About this task:
The records follow. Copy them exactly, but omit the pictures.

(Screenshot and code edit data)
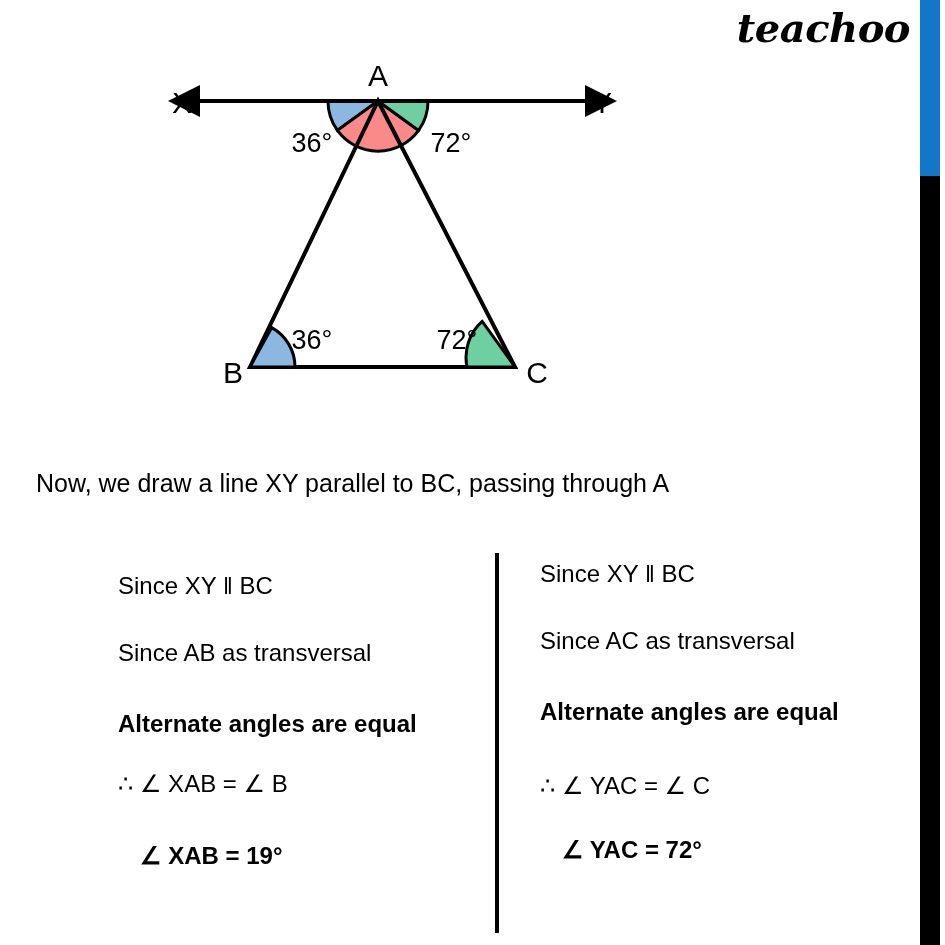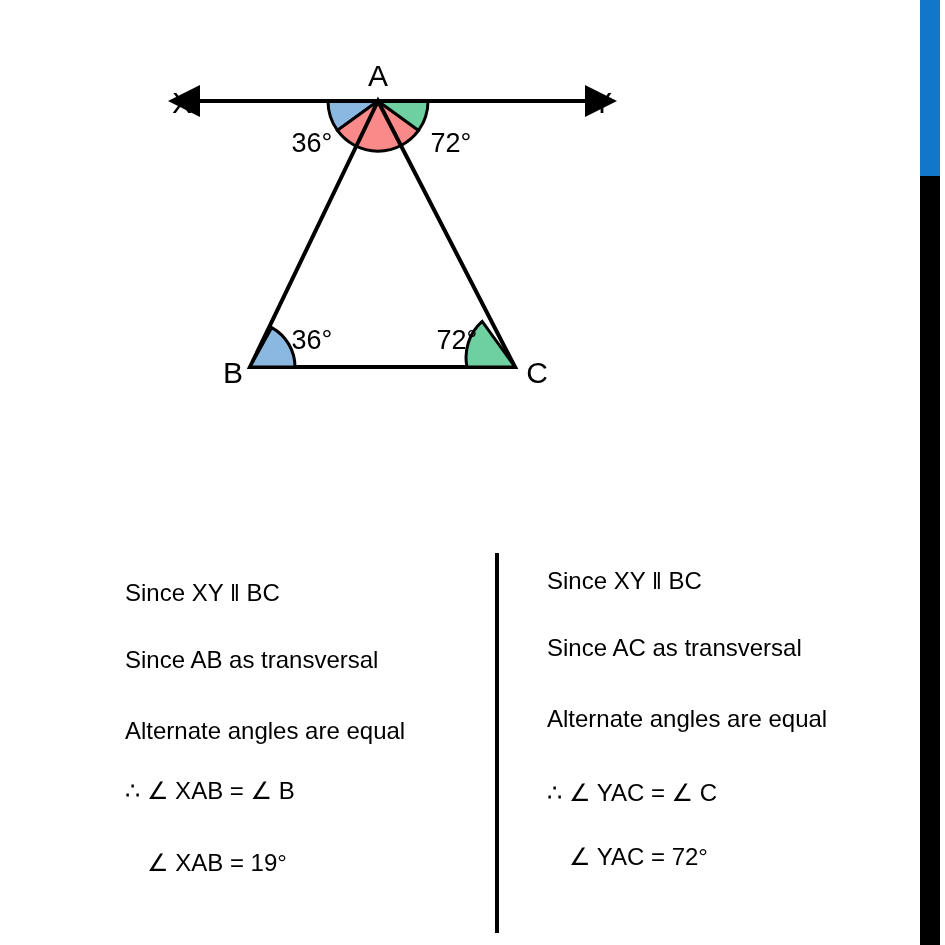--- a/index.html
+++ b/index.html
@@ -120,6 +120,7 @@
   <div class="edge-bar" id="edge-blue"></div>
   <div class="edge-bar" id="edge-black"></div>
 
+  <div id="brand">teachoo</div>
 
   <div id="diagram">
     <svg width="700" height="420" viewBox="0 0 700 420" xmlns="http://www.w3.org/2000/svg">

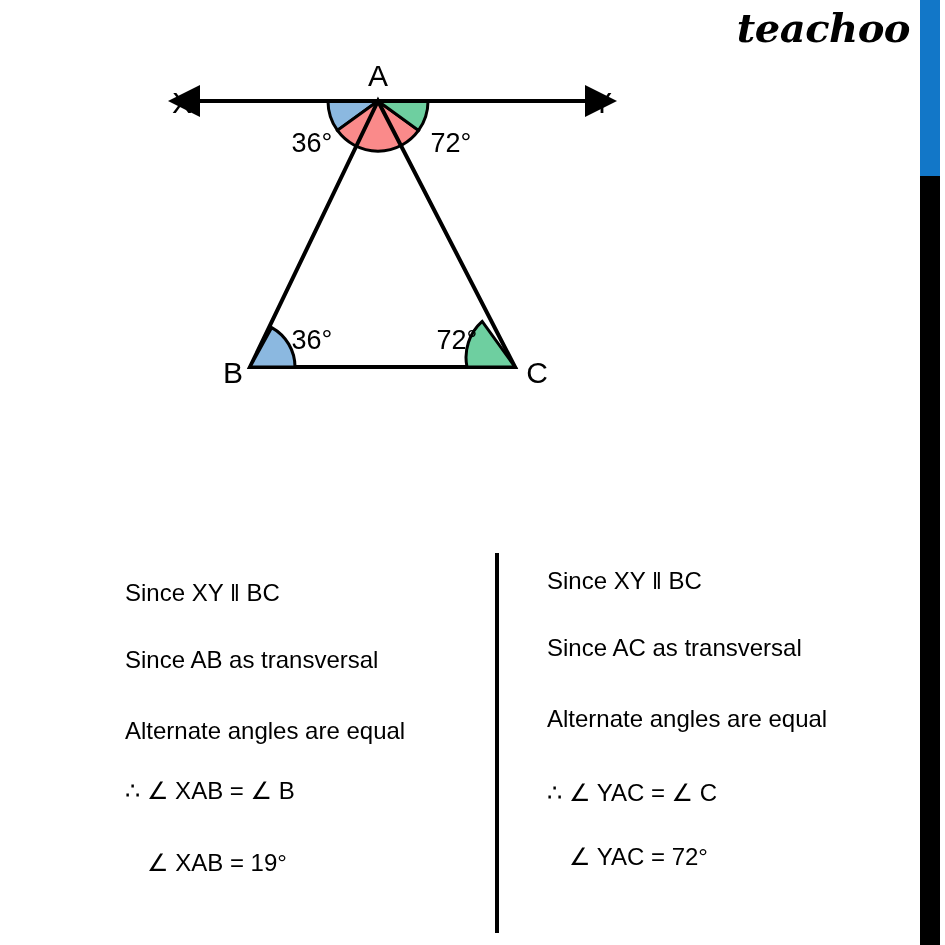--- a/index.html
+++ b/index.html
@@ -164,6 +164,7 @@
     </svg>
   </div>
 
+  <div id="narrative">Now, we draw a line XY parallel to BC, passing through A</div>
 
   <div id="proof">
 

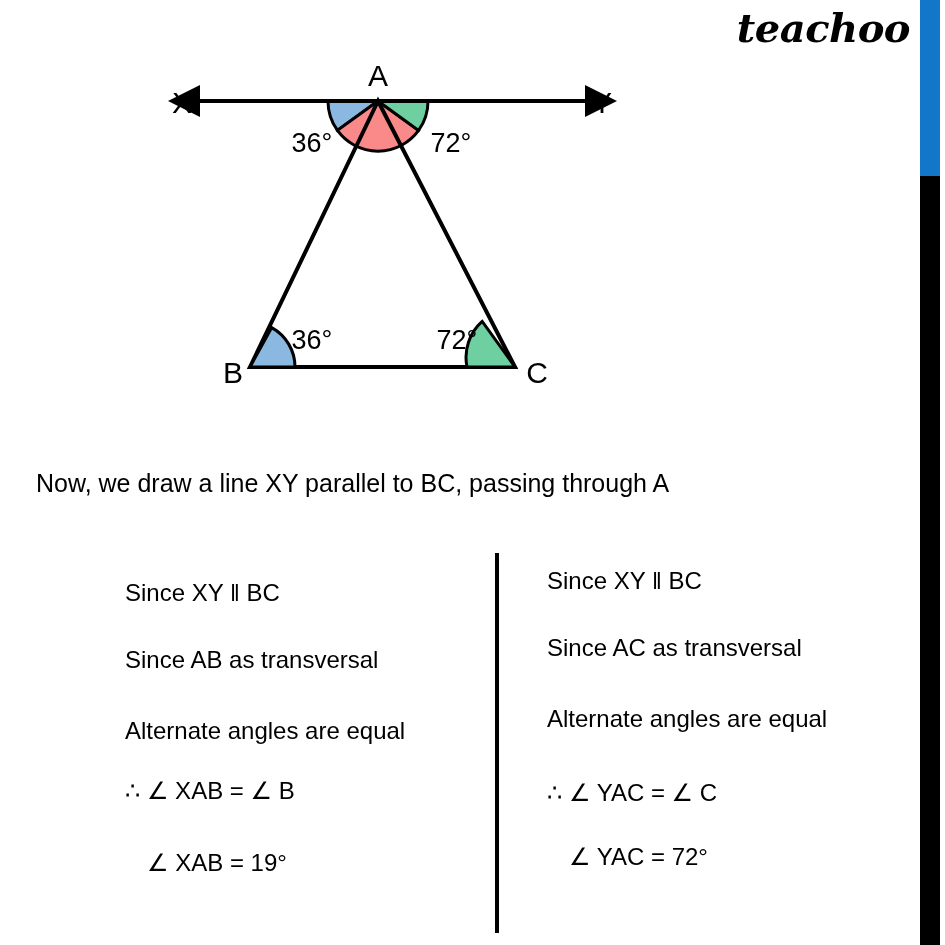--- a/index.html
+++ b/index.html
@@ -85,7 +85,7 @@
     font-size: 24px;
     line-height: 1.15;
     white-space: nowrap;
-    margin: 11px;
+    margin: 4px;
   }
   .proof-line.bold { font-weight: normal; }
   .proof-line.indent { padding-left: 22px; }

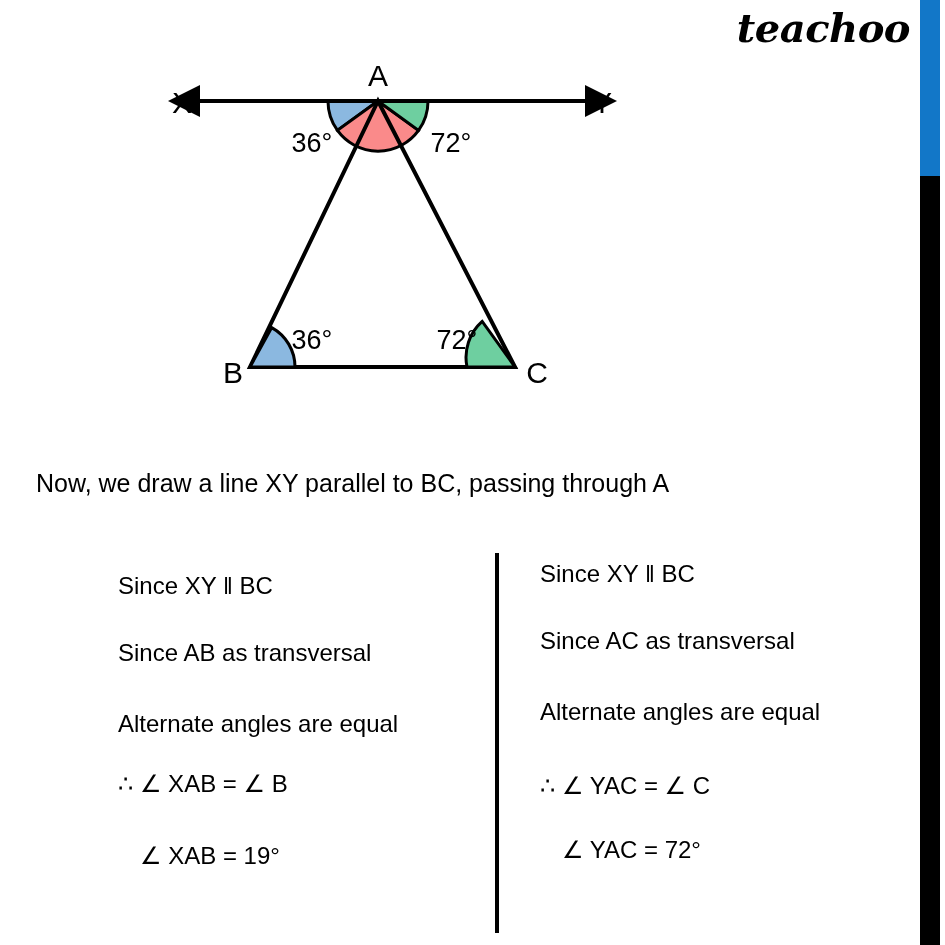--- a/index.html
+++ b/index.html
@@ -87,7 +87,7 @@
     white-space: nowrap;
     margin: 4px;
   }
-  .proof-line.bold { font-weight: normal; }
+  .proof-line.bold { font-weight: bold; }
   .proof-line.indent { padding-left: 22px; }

Final answer:
--- a/index.html
+++ b/index.html
@@ -120,6 +120,7 @@
   <div class="edge-bar" id="edge-blue"></div>
   <div class="edge-bar" id="edge-black"></div>
 
+  <div id="brand">teachoo</div>
 
   <div id="diagram">
     <svg width="700" height="420" viewBox="0 0 700 420" xmlns="http://www.w3.org/2000/svg">

--- a/index.html
+++ b/index.html
@@ -164,6 +164,7 @@
     </svg>
   </div>
 
+  <div id="narrative">Now, we draw a line XY parallel to BC, passing through A</div>
 
   <div id="proof">
 

--- a/index.html
+++ b/index.html
@@ -85,7 +85,7 @@
     font-size: 24px;
     line-height: 1.15;
     white-space: nowrap;
-    margin: 11px;
+    margin: 4px;
   }
   .proof-line.bold { font-weight: normal; }
   .proof-line.indent { padding-left: 22px; }

--- a/index.html
+++ b/index.html
@@ -87,7 +87,7 @@
     white-space: nowrap;
     margin: 4px;
   }
-  .proof-line.bold { font-weight: normal; }
+  .proof-line.bold { font-weight: bold; }
   .proof-line.indent { padding-left: 22px; }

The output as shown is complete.